Mutex¶
Ontop of FreeRTOS, we have our own mutex implementation. Never use the FreeRTOS mutexes directly! Always use this abstraction layer instead. This mutex implementation tries to make reasoning about program flow and locking behavior easier. And most importantly tries to help with debugging possible dead-locks.
Design¶
There are a few guiding design principles:
Mutexes can only be used from tasks, never from interrupts!
Timers can use mutexes, but only with
mutex_trylock()
, never withmutex_lock()
(Because they are not allowed to block).Locking can never fail (if it does, we consider this a fatal error ⇒ panic).
No recursive locking.
An unlock can only occur from the task which previously acquired the mutex.
An unlock is only allowed if the mutex was previously acquired.
For a more elaborate explanation of the rationale behind these rules take a look at the Reasons for this Design.
Definitions¶
-
struct
mutex
¶ Mutex data type.
-
mutex_create
(mutex)¶ Create a new mutex.
Call this function as early as possible, in an obvious location so it is easy to find. Mutexes should be defined statically so they stay alive for the entire run-time of the firmware.
-
void
mutex_lock
(struct mutex *m)¶ Lock a mutex.
If the mutex is held by another task,
mutex_lock()
will block the current task until the mutex is unlocked.Warning
This function is not safe to use in a timer!
-
bool
mutex_trylock
(struct mutex *m)¶ Try locking a mutex.
If the mutex is currently locked by another task,
mutex_trylock()
will returnfalse
immediately. If the attmept to lock was successful, it will returntrue
.This funciton is safe for use in timers.
-
void
mutex_unlock
(struct mutex *m)¶ Unlock a mutex.
You must call this function from the same task which originally locked the mutex.
-
void
mutex_assert_locked
(struct mutex *m)¶ Assert that the current task is holding a mutex lock.
If a function requires a certain mutex to be held for safe operation, but does not take care of the locking itself,
mutex_assert_locked()
can be used to assert correct caller behavior.
Reasons for this Design¶
Locking can never fail¶
This might seem like a bold claim at first but in the end, it is just a matter of definition and shifting responsibilities. Instead of requiring all code to be robust against a locking attempt failing, we require all code to properly lock and unlock their mutexes and thus never producing a situation where locking would fail.
Because all code using any of the mutexes is contained in the Epicardium code-base, we can - hopefully - audit it properly behaving ahead of time and thus don’t need to add code to ensure correctness at runtime. This makes downstream code easier to read and easier to reason about.
History of this project has shown that most code does not properly deal with locking failures anyway: There was code simply skipping the mutexed action on failure, code blocking a module entirely until reboot, and worst of all: Code exposing the locking failure to ‘user-space’ (Pycardium) instead of retrying.

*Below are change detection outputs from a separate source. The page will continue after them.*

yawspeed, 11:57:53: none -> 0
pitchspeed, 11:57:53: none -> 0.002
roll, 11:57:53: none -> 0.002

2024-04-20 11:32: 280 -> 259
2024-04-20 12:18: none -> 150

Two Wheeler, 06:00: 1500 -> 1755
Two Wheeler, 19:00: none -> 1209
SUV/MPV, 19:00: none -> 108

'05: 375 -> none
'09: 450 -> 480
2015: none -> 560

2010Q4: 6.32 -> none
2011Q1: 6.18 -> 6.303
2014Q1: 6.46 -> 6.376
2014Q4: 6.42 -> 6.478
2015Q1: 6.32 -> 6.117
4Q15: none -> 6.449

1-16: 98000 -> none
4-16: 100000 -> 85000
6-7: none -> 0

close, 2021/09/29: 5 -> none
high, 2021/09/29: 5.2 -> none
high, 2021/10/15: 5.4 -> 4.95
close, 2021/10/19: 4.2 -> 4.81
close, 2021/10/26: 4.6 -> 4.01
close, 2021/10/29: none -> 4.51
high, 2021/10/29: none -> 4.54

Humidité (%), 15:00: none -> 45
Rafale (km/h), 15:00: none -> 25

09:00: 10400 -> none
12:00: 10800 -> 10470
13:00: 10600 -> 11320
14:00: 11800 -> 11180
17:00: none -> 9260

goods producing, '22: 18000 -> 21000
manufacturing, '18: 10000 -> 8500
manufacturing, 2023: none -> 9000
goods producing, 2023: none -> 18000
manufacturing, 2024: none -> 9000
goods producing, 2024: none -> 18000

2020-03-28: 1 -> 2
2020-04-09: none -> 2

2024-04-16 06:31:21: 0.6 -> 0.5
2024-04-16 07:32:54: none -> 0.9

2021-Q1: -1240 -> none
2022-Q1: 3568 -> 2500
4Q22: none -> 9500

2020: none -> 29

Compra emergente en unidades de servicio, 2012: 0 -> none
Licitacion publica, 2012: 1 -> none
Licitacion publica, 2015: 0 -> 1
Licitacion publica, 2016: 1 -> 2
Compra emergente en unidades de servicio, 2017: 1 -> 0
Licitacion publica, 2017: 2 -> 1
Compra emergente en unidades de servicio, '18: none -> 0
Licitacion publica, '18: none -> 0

This has lead to spurious errors where technically there would not need to be any.
Only from tasks¶
Locking a mutex from an ISR, a FreeRTOS software timer or any other context which does not allow blocking is complicated to do right. The biggest difficulty is that a task might be holding the mutex during execution of such a context and there is no way to wait for it to release the mutex. This requires careful design of the program flow to choose an alternative option in such a case. A common approach is to ‘outsource’ the relevant parts of the code into an ‘IRQ worker’ which is essentially just a task waiting for the IRQ to wake it up and then attempts to lock the mutex.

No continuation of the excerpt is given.